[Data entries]
[Start of Attachment]
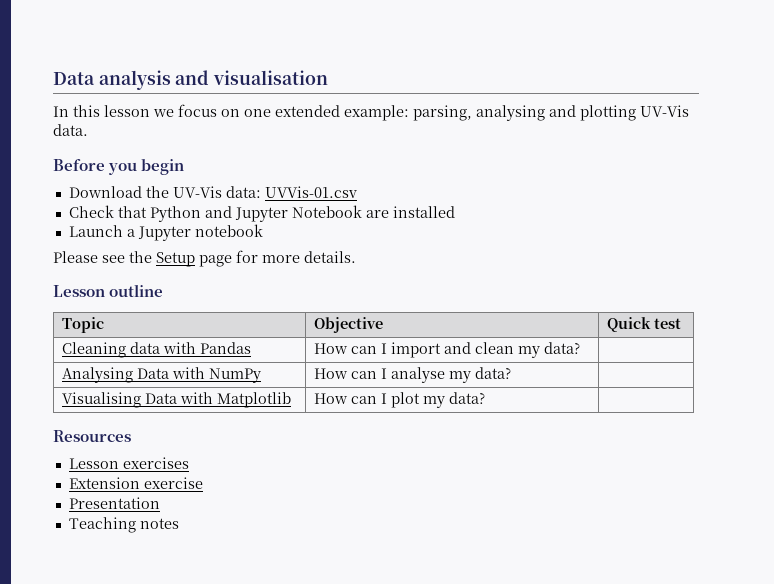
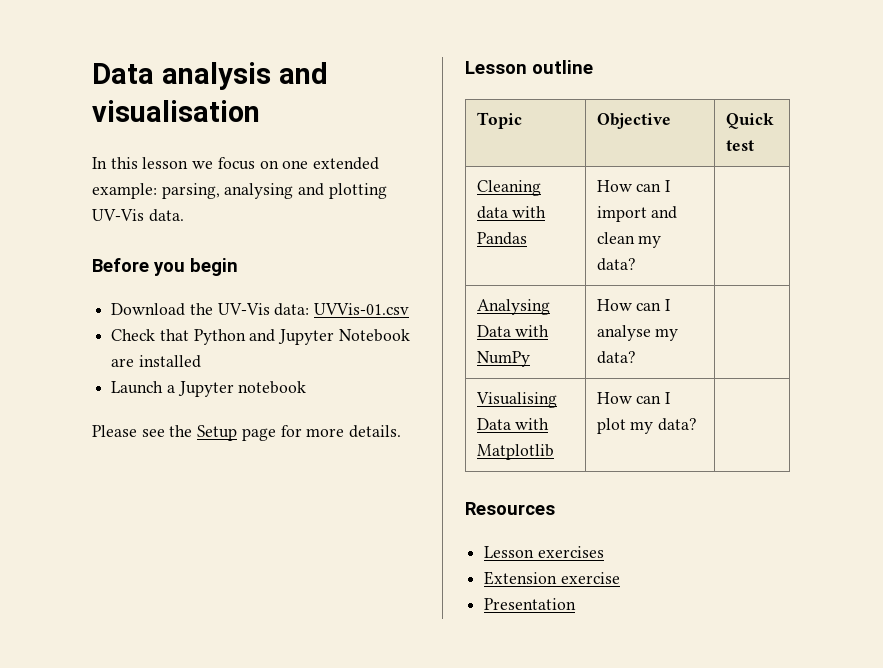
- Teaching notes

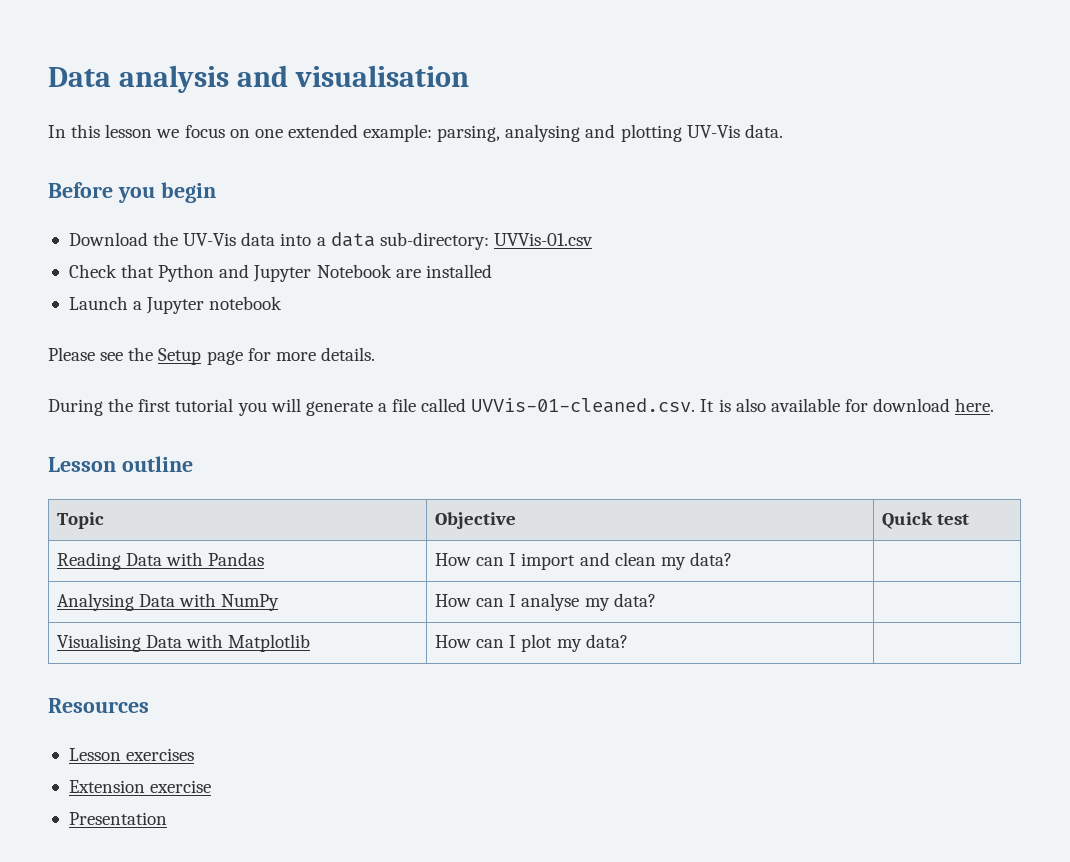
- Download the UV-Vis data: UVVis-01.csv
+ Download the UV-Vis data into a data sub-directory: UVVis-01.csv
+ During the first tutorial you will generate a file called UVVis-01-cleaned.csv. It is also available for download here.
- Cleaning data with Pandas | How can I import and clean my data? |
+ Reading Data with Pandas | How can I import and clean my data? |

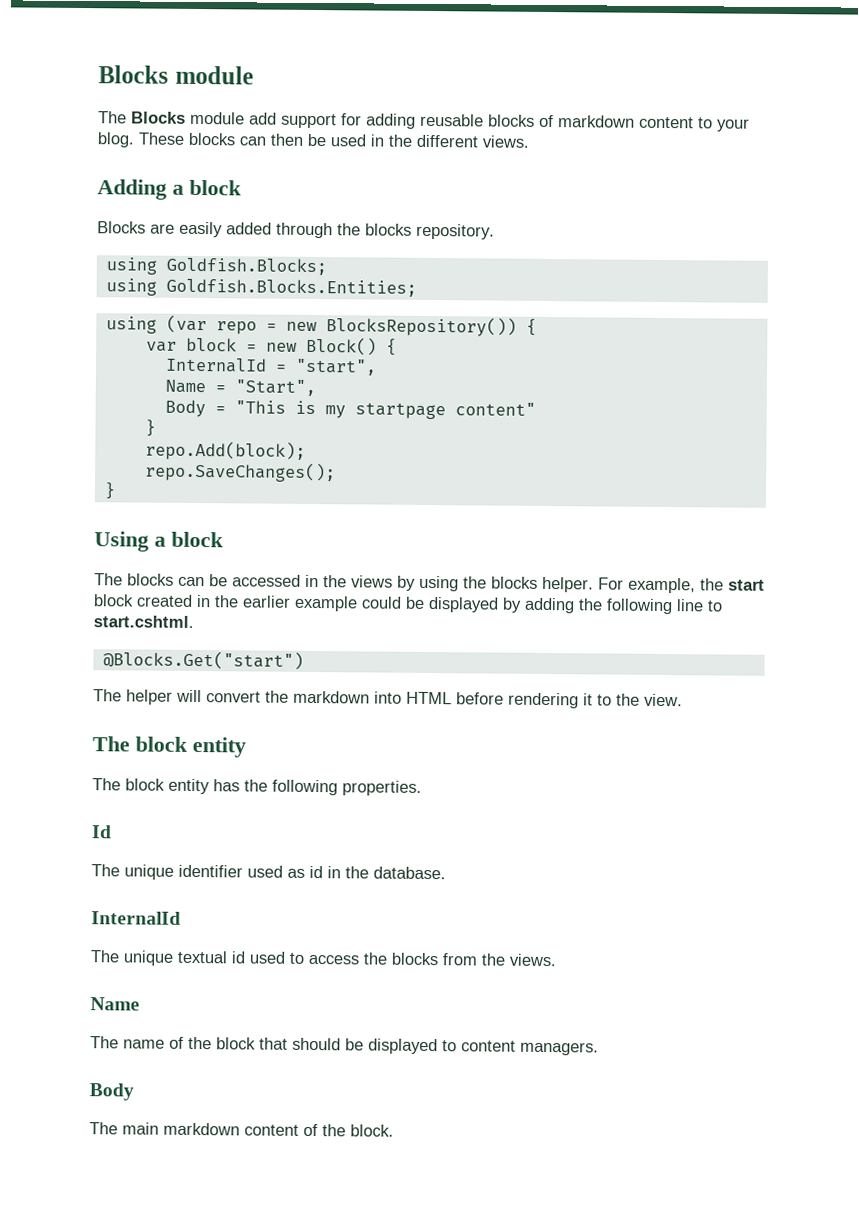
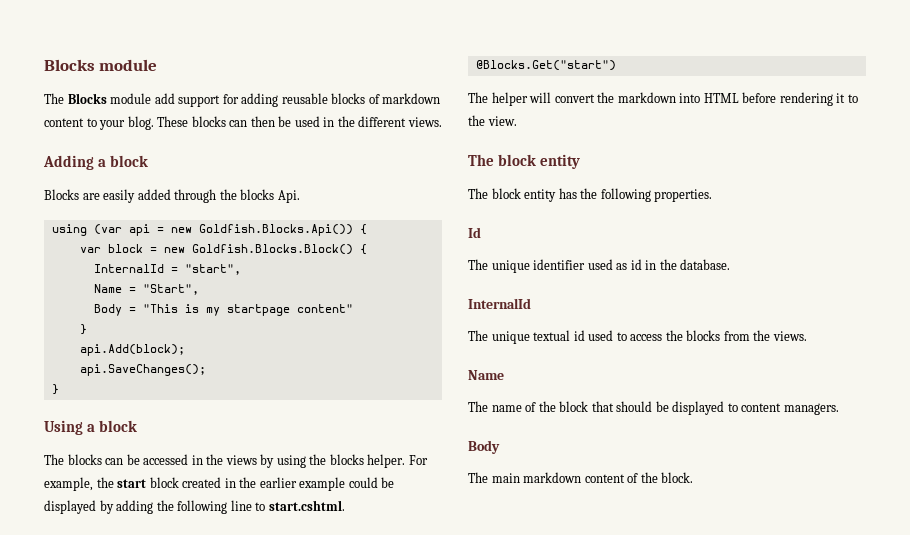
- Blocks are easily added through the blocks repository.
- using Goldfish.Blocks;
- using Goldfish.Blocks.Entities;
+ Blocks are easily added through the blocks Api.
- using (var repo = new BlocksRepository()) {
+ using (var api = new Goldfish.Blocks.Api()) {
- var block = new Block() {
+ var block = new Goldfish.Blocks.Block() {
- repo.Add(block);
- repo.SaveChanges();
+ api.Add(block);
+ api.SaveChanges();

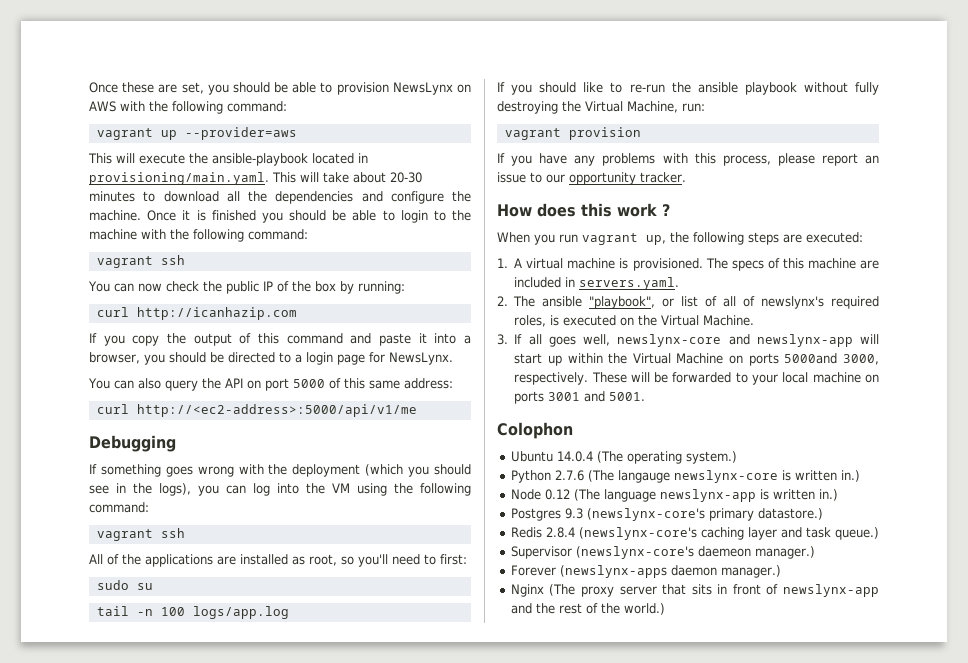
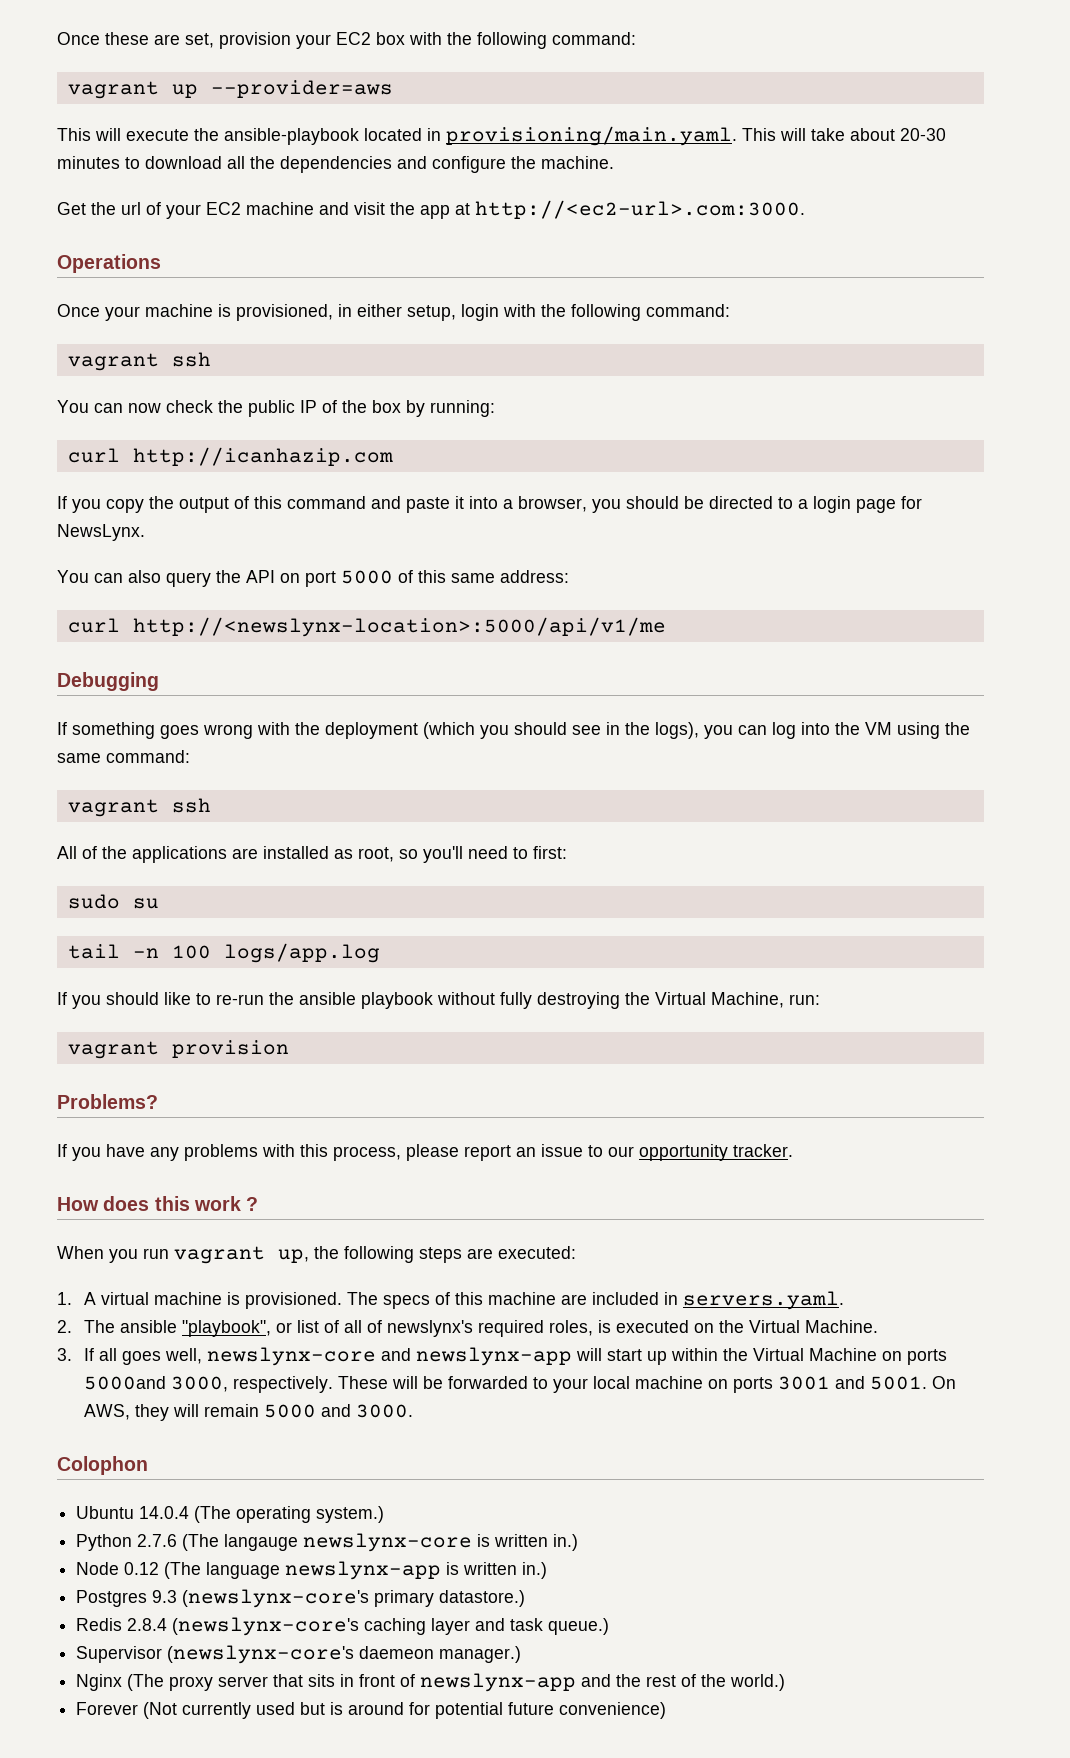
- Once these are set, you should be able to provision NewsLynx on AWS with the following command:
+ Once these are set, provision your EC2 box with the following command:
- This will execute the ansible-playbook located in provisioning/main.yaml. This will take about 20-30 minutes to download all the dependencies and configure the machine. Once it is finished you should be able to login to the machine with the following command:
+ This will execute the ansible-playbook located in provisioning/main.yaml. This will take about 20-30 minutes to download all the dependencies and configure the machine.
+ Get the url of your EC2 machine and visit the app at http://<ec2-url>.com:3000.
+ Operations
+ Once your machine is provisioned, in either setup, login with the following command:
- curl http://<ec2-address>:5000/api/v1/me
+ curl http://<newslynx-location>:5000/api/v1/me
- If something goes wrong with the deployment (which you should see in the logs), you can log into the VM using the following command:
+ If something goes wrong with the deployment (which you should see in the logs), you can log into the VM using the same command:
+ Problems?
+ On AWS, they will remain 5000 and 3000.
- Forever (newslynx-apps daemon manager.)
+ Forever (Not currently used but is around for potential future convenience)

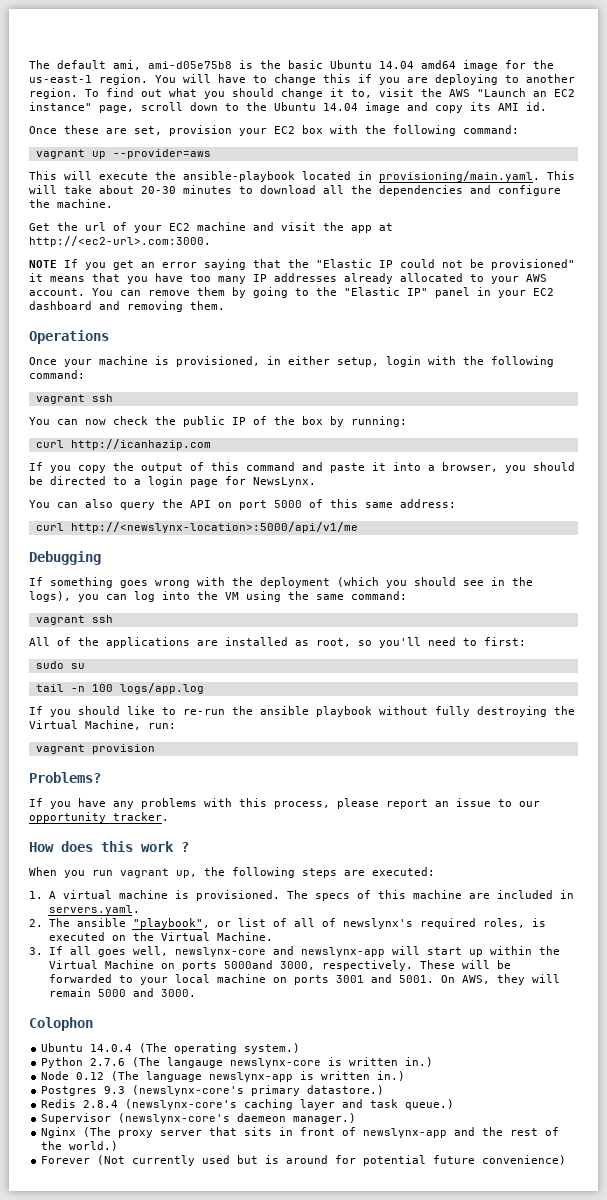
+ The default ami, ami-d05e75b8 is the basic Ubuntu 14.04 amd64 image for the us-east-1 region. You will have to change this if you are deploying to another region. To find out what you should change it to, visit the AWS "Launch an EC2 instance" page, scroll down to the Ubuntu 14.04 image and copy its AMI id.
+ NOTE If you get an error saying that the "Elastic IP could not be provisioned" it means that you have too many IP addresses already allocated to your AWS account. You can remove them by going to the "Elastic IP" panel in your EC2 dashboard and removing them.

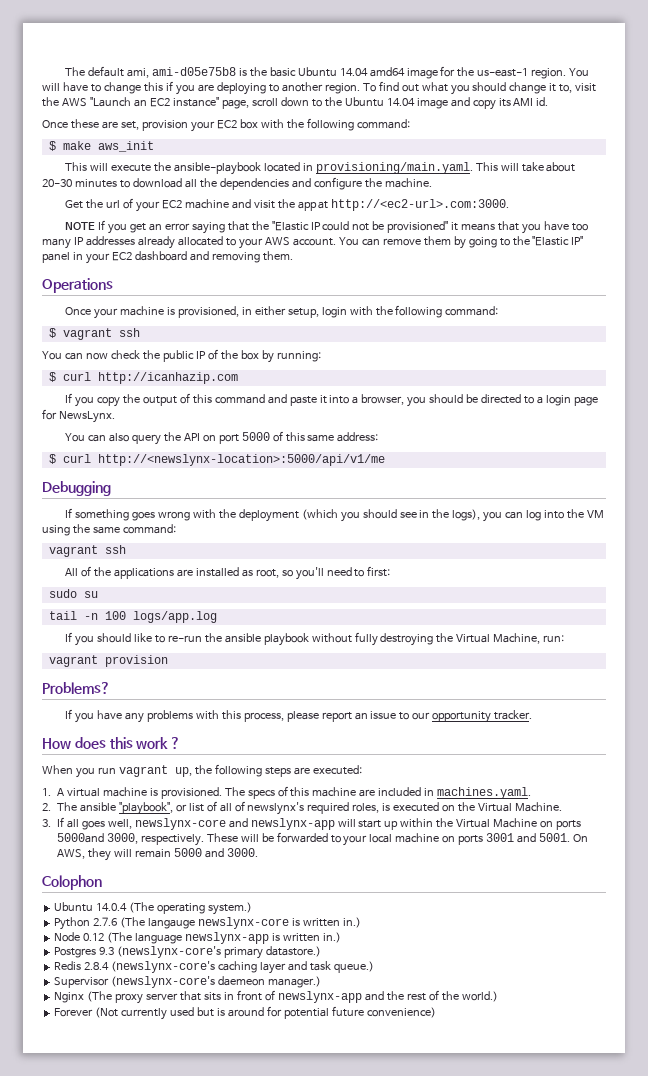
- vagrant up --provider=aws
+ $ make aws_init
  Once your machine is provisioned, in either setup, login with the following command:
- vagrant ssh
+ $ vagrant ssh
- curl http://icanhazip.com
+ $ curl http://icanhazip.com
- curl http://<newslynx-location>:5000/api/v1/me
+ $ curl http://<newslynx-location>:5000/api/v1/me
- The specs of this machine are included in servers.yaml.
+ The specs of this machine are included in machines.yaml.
[End of Attachment]
- [Task to complete]:
Please work out how many lines in the records hold the string "UVVis", and give only the number.

- [Output for this exercise]:
3